Наконец рассвело совершенно. Туман на озере порозовел и начал таять. Постепенно вырисовывались кусты и деревья, и очертания их становились определенными и четкими… Наконец, пробился из-за леса красный луч и зажег яркий румянец на воде, заиграл на деревьях… Воздух стал чист и прозрачен.

— Пожалуй, можно пойти, не торопясь, — решил Митька.

Было очень рано, когда он добрался до поселка. Улицы были совершенно пусты. Только кое-где в садах дворники работали метлами, да мелькала белая фигура булочника со скрипучей корзиной за спиной.

Митька подошел к даче Борского. В ней не было заметно даже признака жизни. Никого не виднелось ни в саду, ни в окнах дома. Митька остановился.

— Дрыхнут все, — подумал он. — Подождать придется.

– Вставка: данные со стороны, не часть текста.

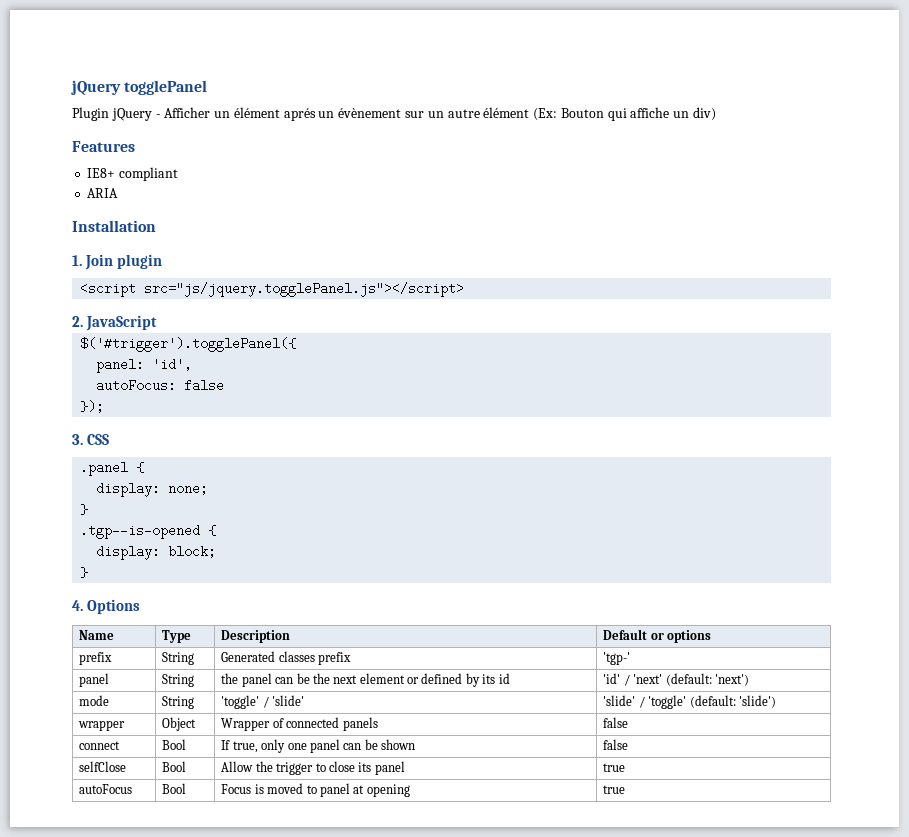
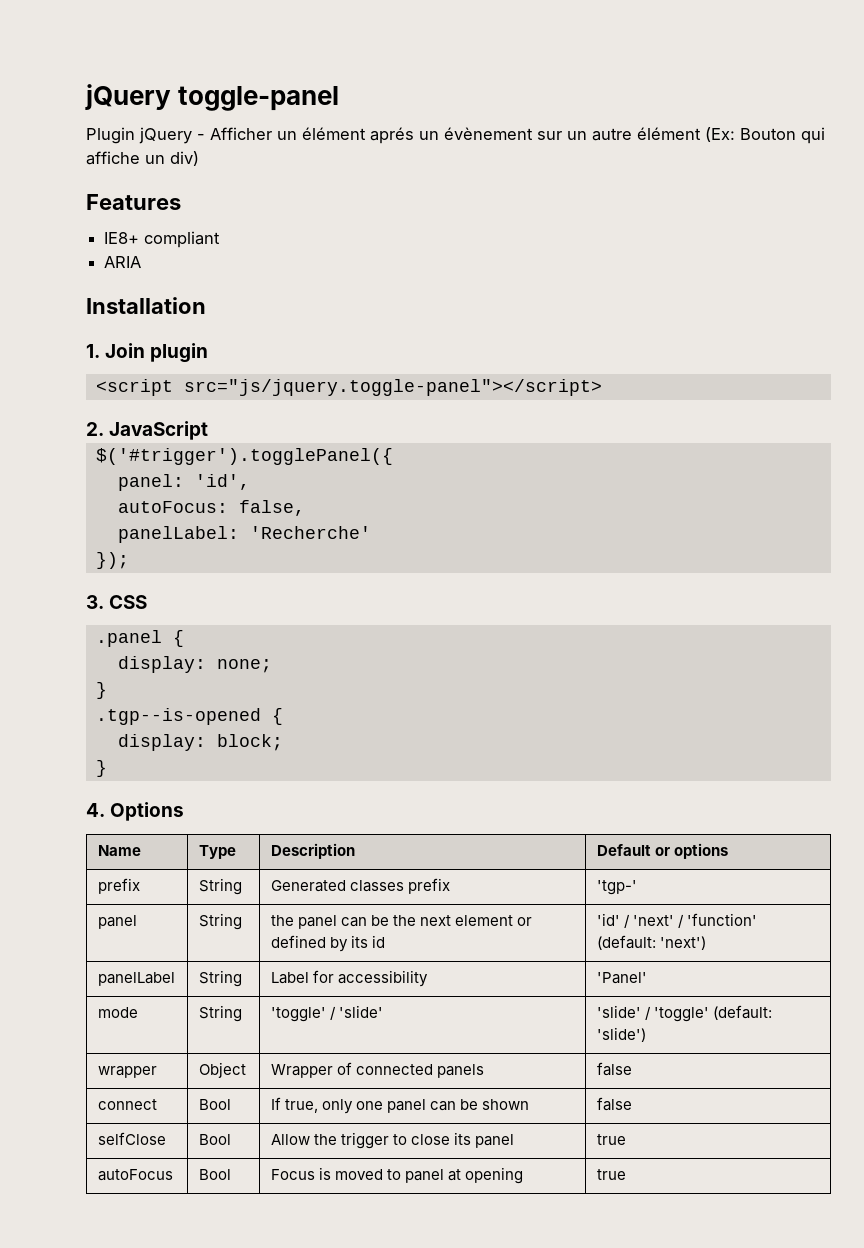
[71,80,208,95] jQuery togglePanel -> [85,84,340,111] jQuery toggle-panel
[144,282,465,297] src="js/jquery.togglePanel.js"></script> -> [183,379,602,396] src="js/jquery.toggle-panel"></script>
[184,379,225,392] false -> [238,500,305,516] [117,526,371,543] false, // panelLabel: 'Recherche'
(663, 679) none -> [677,913,758,928] / 'function'
(749, 680) none -> [97,972,175,986] [198,970,242,987] [270,970,428,987] [596,972,647,984] // panelLabel | String | Label for accessibility | 'Panel'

Неподалеку от дачи оказалась скамейка, и Митька присел на нее. Громадная мохнатая собака вынырнула откуда-то и подошла к нему. Митька опасливо отодвинулся, но собака и не думала открывать враждебных действий. Серьезно, деловито обнюхала она Митькину ногу, посмотрела ему в лицо большими умными и глазами и, вильнув хвостом уселась рядом. Митька осторожно прикоснулся рукой к ее голове.

— Ишь ты, какая хорошая собака…

Пес искоса следил за движениями Митькиной руки, но не противился ласке. Хвост его разметал песок на дороге.

Судя по солнцу, было не больше шести часов утра. Митьке приходилось вооружиться всем своим терпением, что бы выждать часа три-четыре. Ждать в том состоянии, в котором находился Митька, было своего рода пыткой, и он был рад обществу собаки — она немного развлекала.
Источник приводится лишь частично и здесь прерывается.